*TASK BRIEF:* Without the images, set down each entry exactly.

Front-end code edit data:
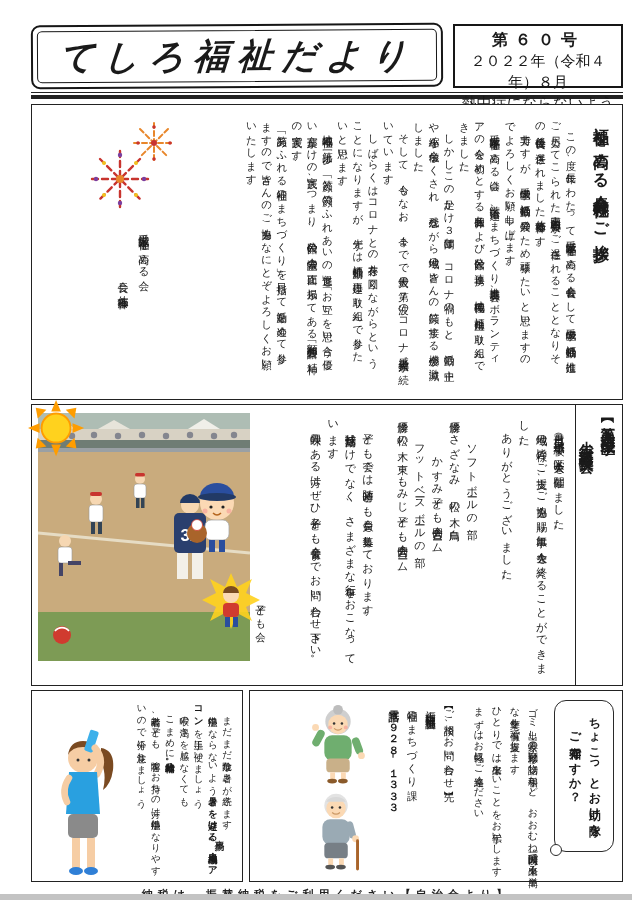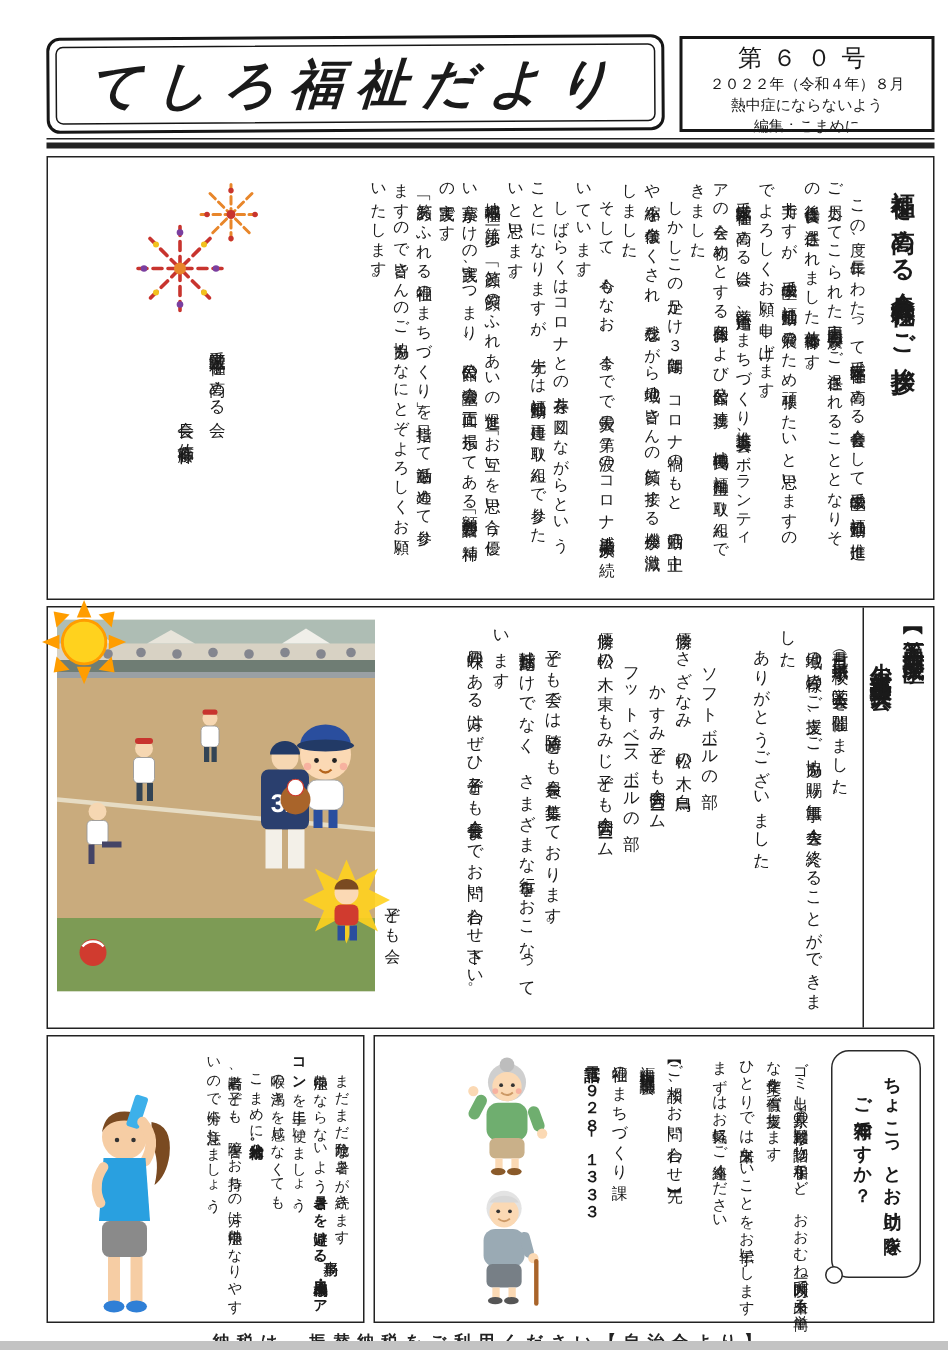--- a/index.html
+++ b/index.html
@@ -17,7 +17,7 @@
   .title { font-family:"DejaVu Serif", serif; font-style:italic; font-weight:bold;
            font-size:35px; letter-spacing:9px; white-space:nowrap; transform:skewX(-4deg); }
   .issue-box { width:170px; border:2px solid #161616; padding:4px 3px 2px; text-align:center; }
-  .issue-no { font-size:16px; font-weight:normal; letter-spacing:7px; line-height:1.25; }
+  .issue-no { font-size:16px; font-weight:bold; letter-spacing:7px; line-height:1.25; }
   .issue-line { font-size:10px; line-height:1.4; }
   .header-rule { height:7px; border-top:1.4px solid #222; border-bottom:4px solid #222; margin:4px 0 5px; }
 

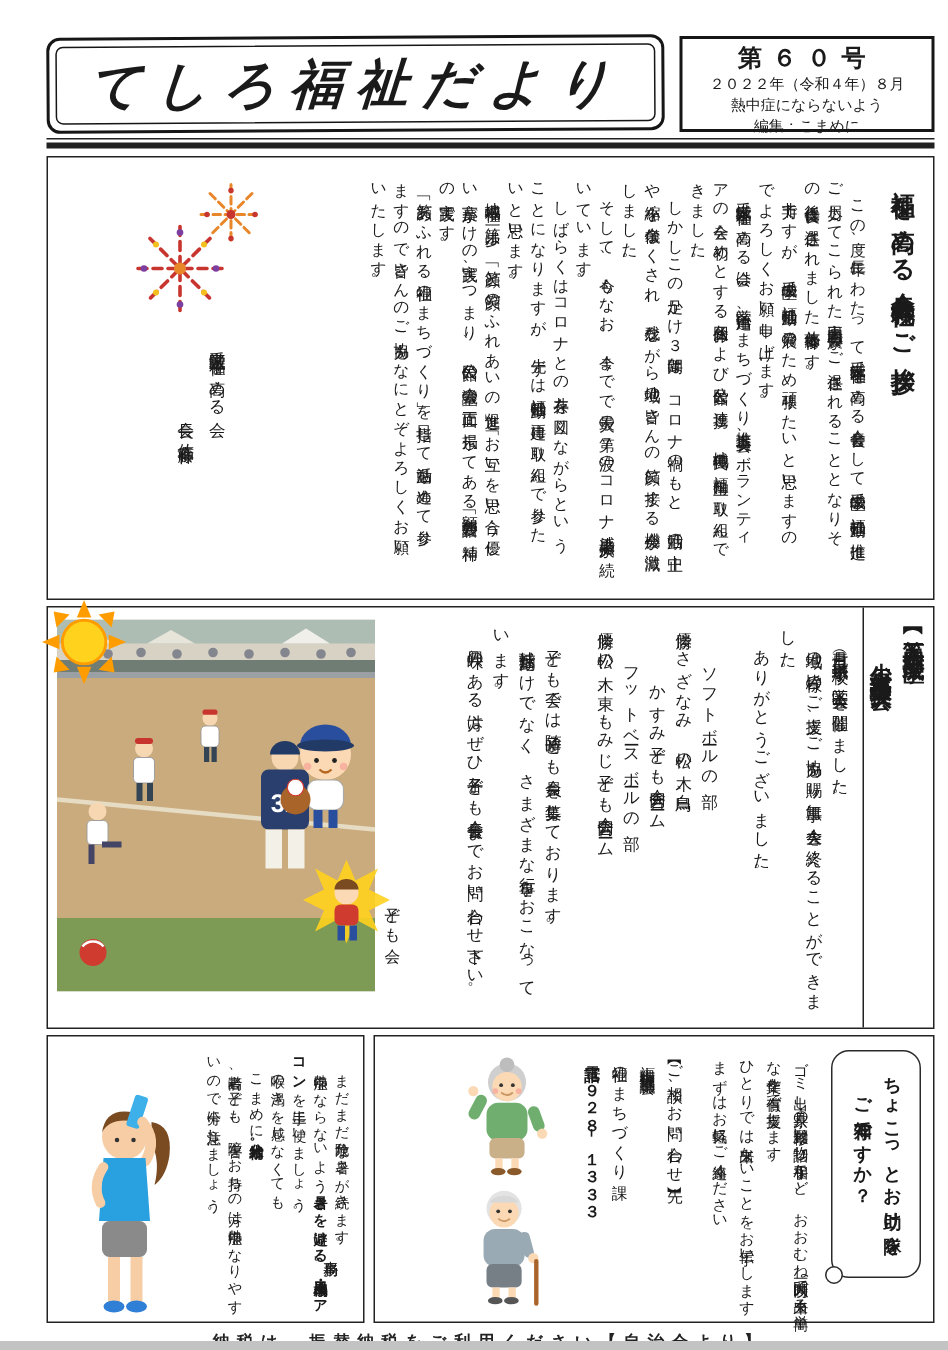--- a/index.html
+++ b/index.html
@@ -18,7 +18,7 @@
            font-size:35px; letter-spacing:9px; white-space:nowrap; transform:skewX(-4deg); }
   .issue-box { width:170px; border:2px solid #161616; padding:4px 3px 2px; text-align:center; }
   .issue-no { font-size:16px; font-weight:bold; letter-spacing:7px; line-height:1.25; }
-  .issue-line { font-size:10px; line-height:1.4; }
+  .issue-line { font-size:15px; line-height:1.4; }
   .header-rule { height:7px; border-top:1.4px solid #222; border-bottom:4px solid #222; margin:4px 0 5px; }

*EXERCISE ANSWER:*
--- a/index.html
+++ b/index.html
@@ -17,7 +17,7 @@
   .title { font-family:"DejaVu Serif", serif; font-style:italic; font-weight:bold;
            font-size:35px; letter-spacing:9px; white-space:nowrap; transform:skewX(-4deg); }
   .issue-box { width:170px; border:2px solid #161616; padding:4px 3px 2px; text-align:center; }
-  .issue-no { font-size:16px; font-weight:normal; letter-spacing:7px; line-height:1.25; }
+  .issue-no { font-size:16px; font-weight:bold; letter-spacing:7px; line-height:1.25; }
   .issue-line { font-size:10px; line-height:1.4; }
   .header-rule { height:7px; border-top:1.4px solid #222; border-bottom:4px solid #222; margin:4px 0 5px; }
 

--- a/index.html
+++ b/index.html
@@ -18,7 +18,7 @@
            font-size:35px; letter-spacing:9px; white-space:nowrap; transform:skewX(-4deg); }
   .issue-box { width:170px; border:2px solid #161616; padding:4px 3px 2px; text-align:center; }
   .issue-no { font-size:16px; font-weight:bold; letter-spacing:7px; line-height:1.25; }
-  .issue-line { font-size:10px; line-height:1.4; }
+  .issue-line { font-size:15px; line-height:1.4; }
   .header-rule { height:7px; border-top:1.4px solid #222; border-bottom:4px solid #222; margin:4px 0 5px; }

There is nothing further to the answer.